Vos clients vous demandent de l'IA dans votre produit. Comment livrer une feature IA différenciante en 4 semaines, sans casser votre roadmap, sans recruter une équipe data ?

Le dilemme classique

En 2026, chaque scale-up SaaS B2B reçoit la question : "vous avez de l'IA dans votre produit ?". Le silence n'est plus une option — vos concurrents répondent oui.

Mais construire une feature IA en interne est risqué :

  • Recrutement d'AI engineer : 6+ mois, 110 k€/an chargés
  • Roadmap déjà chargée pour le prochain trimestre
  • Risque de livrer une feature IA "gadget" qui dégrade le produit

Voici comment on livre une feature IA en 4 semaines, sans toucher à votre roadmap actuelle.

La méthode en 4 phases

Phase 1 : choisir LA feature qui compte (1 semaine)

90 % des features IA loupent parce qu'elles ne résolvent pas un vrai pain.

3 critères pour choisir :

  1. Volume : la feature doit toucher 50 %+ des utilisateurs actifs
  2. Pain mesurable : il y a un irritant aujourd'hui qu'on peut chiffrer (temps perdu, taux d'erreur, conversion ratée)
  3. Valeur perçue immédiate : l'utilisateur le ressent dans les 30 secondes

Exemples qui marchent : génération automatique de rapport, suggestion intelligente dans un formulaire, résumé de conversation, recherche sémantique. Exemples qui plantent : "chatbot général dans la sidebar".

Phase 2 : prototyper sur un endpoint isolé (1 semaine)

Pas de refonte d'architecture. Un seul endpoint API qui prend une input et renvoie une output IA.

  • Modèle : Claude Sonnet 4.6 ou GPT-5 via API
  • Backend : un endpoint /api/ai/[feature] dans votre stack actuelle
  • Frontend : un seul composant React/Vue qui appelle l'endpoint

C'est tout. Le reste de votre app n'est pas touché.

Phase 3 : intégrer dans le flow utilisateur (1-2 semaines)

L'IA n'est qu'une brique.
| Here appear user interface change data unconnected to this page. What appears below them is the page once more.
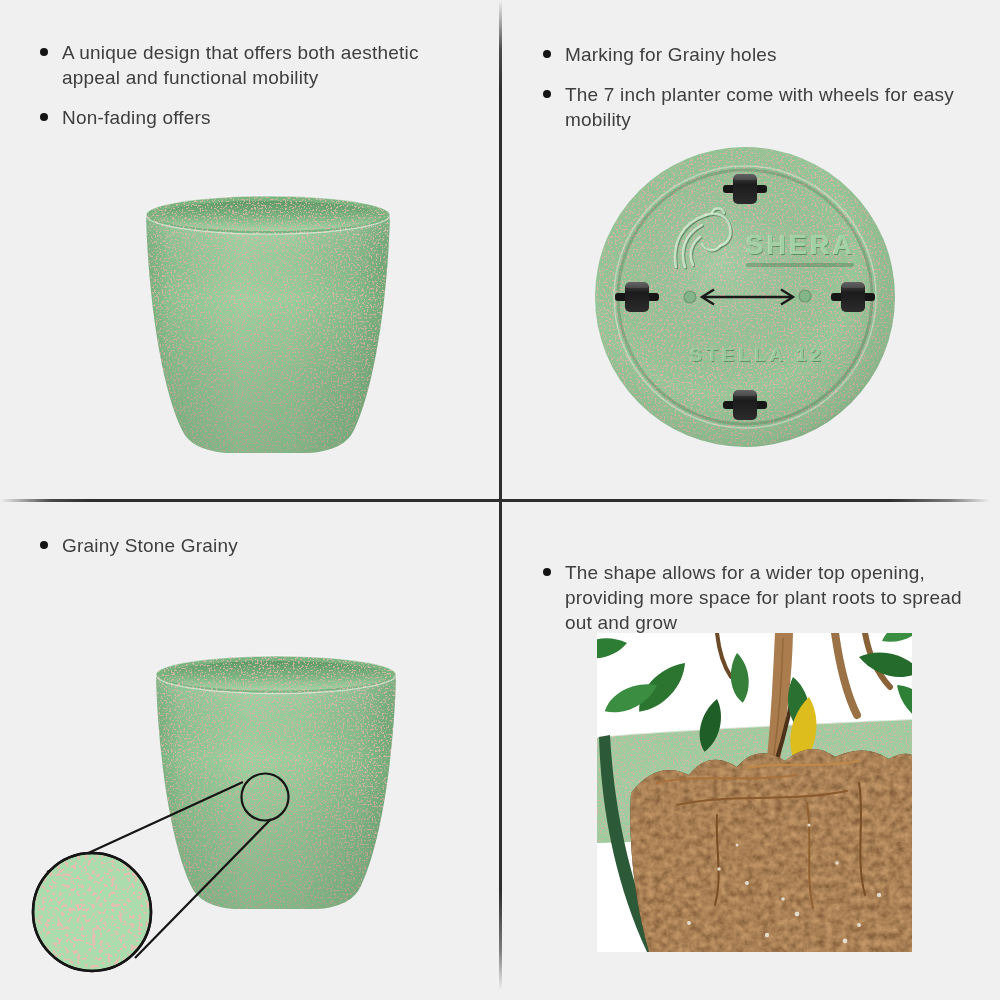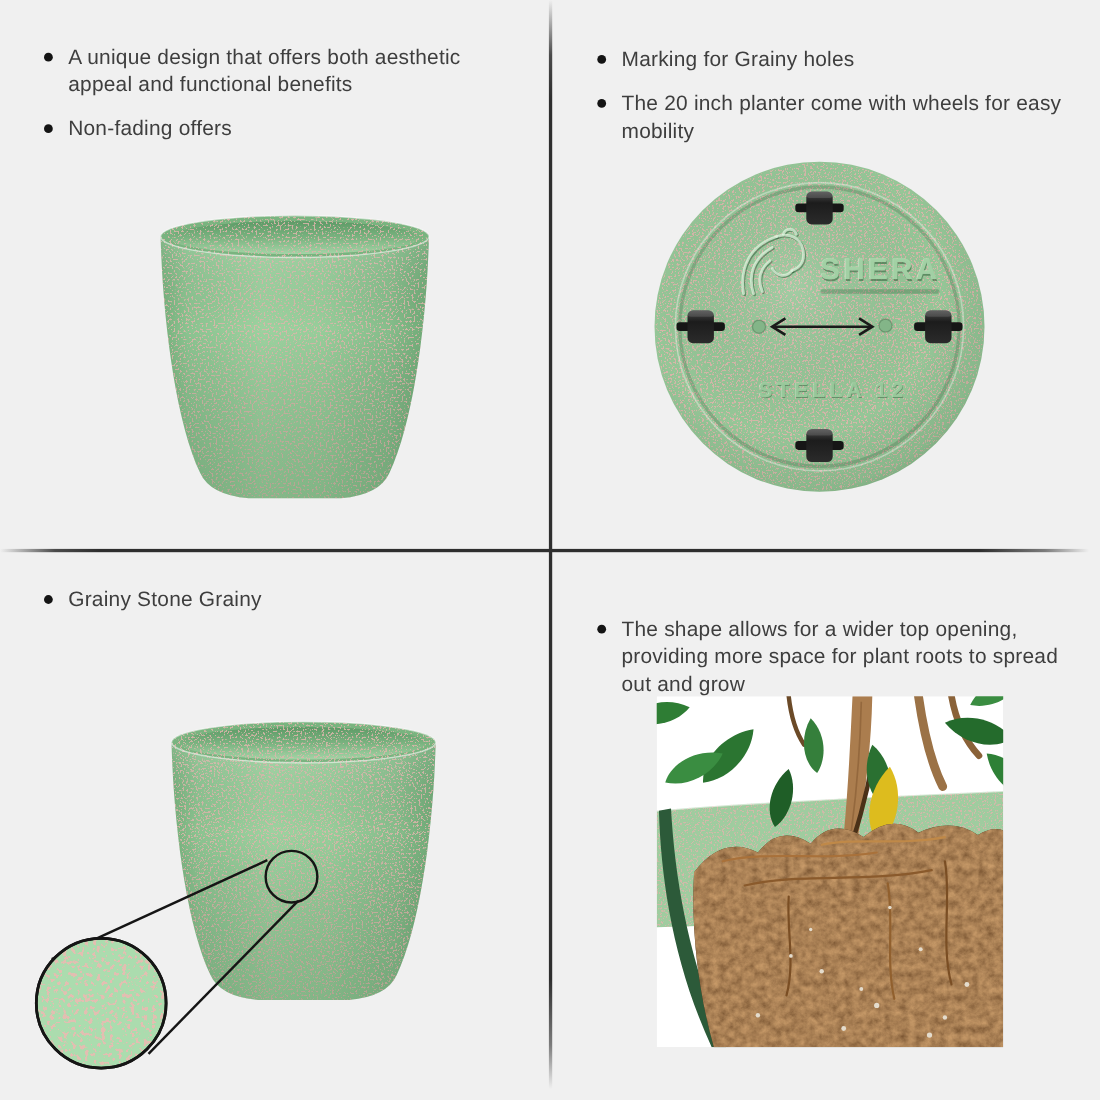--- a/index.html
+++ b/index.html
@@ -37,21 +37,21 @@
 
 <div class="canvas">
 
   <div class="divider-v"></div>
   <div class="divider-h"></div>
 
   <section>
     <ul class="bullets bl-tl">
       <li>
         <span class="dot"></span>
-        <span>A unique design that offers both aesthetic appeal and functional benefits</span>
+        <span>A unique design that offers both aesthetic appeal and functional mobility</span>
       </li>
       <li>
         <span class="dot"></span>
         <span>Non-fading offers</span>
       </li>
     </ul>
 
     <svg class="abs" style="left:140px;top:192px" width="256" height="272" viewBox="0 0 256 272">
       <defs>
         <linearGradient id="potBodyGrad" x1="0" y1="0" x2="1" y2="0">
@@ -108,21 +108,21 @@
   </section>
 
   <section>
     <ul class="bullets bl-tr">
       <li>
         <span class="dot"></span>
         <span>Marking for Grainy holes</span>
       </li>
       <li>
         <span class="dot"></span>
-        <span>The 20 inch planter come with wheels for easy mobility</span>
+        <span>The 7 inch planter come with wheels for easy mobility</span>
       </li>
     </ul>
 
     <svg class="abs" style="left:586px;top:142px" width="330" height="322" viewBox="0 0 330 322">
       <defs>
         <radialGradient id="bottomShade" cx="0.42" cy="0.38" r="0.72">
           <stop offset="0" stop-color="rgba(255,255,255,0.12)"></stop>
           <stop offset="0.62" stop-color="rgba(0,0,0,0)"></stop>
           <stop offset="0.86" stop-color="rgba(20,50,26,0.10)"></stop>
           <stop offset="1" stop-color="rgba(16,42,22,0.30)"></stop>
La vraie valeur, c'est l'intégration UX :

  • Auto-suggestion qui arrive au bon moment
  • Validation humaine en 1 clic
  • Citations / explications du résultat IA
  • Mécanisme de feedback (👍/👎)

C'est ici que la qualité du produit se joue. Une mauvaise UX d'IA ressemble à un gadget. Une bonne UX d'IA donne l'impression que la magie fait partie du produit.

Phase 4 : instrumenter et itérer (en continu)

Dès le J1 de production :

  • Logging : chaque appel IA est tracké (input, output, coût, latence)
  • Évals automatiques sur des prompts de référence (détection de régression)
  • Dashboard coûts : combien chaque utilisateur fait coûter en moyenne
  • Feedback utilisateur capturé et corrélé avec churn / NPS

Architecture minimale

Frontend (votre app)
   │
   ▼
/api/ai/[feature]  ←── votre stack existante
   │
   ▼
LLM (Claude / GPT) via SDK
   │
   ▼
Logs + évals (Langfuse / Helicone)

3 fichiers à créer. Aucun changement d'architecture.

Les coûts typiques

Poste Coût
Mission build agence (4 sem.) 28-45 k€ HT
API LLM (12 mois, 10k utilisateurs actifs) 2-8 k€/mois
Maintenance interne (1 dev part-time) équiv. 0,3 ETP

Total an 1 : 60-130 k€, pour une feature qui peut justifier +20 % de prix produit ou +15 % de rétention.

Les pièges classiques

1. Vouloir trop dès le départ

Une seule feature IA qui marche bien > 5 features médiocres. Ressources concentrées.

2. Cacher l'IA

Au contraire : assumez. Petit indicateur "✨ IA" sur la feature. Vos clients voient la modernité du produit.

3. Pas de plan d'opt-out

Certains clients (juridique, santé) refusent l'IA. Il faut un toggle dans les settings entreprise.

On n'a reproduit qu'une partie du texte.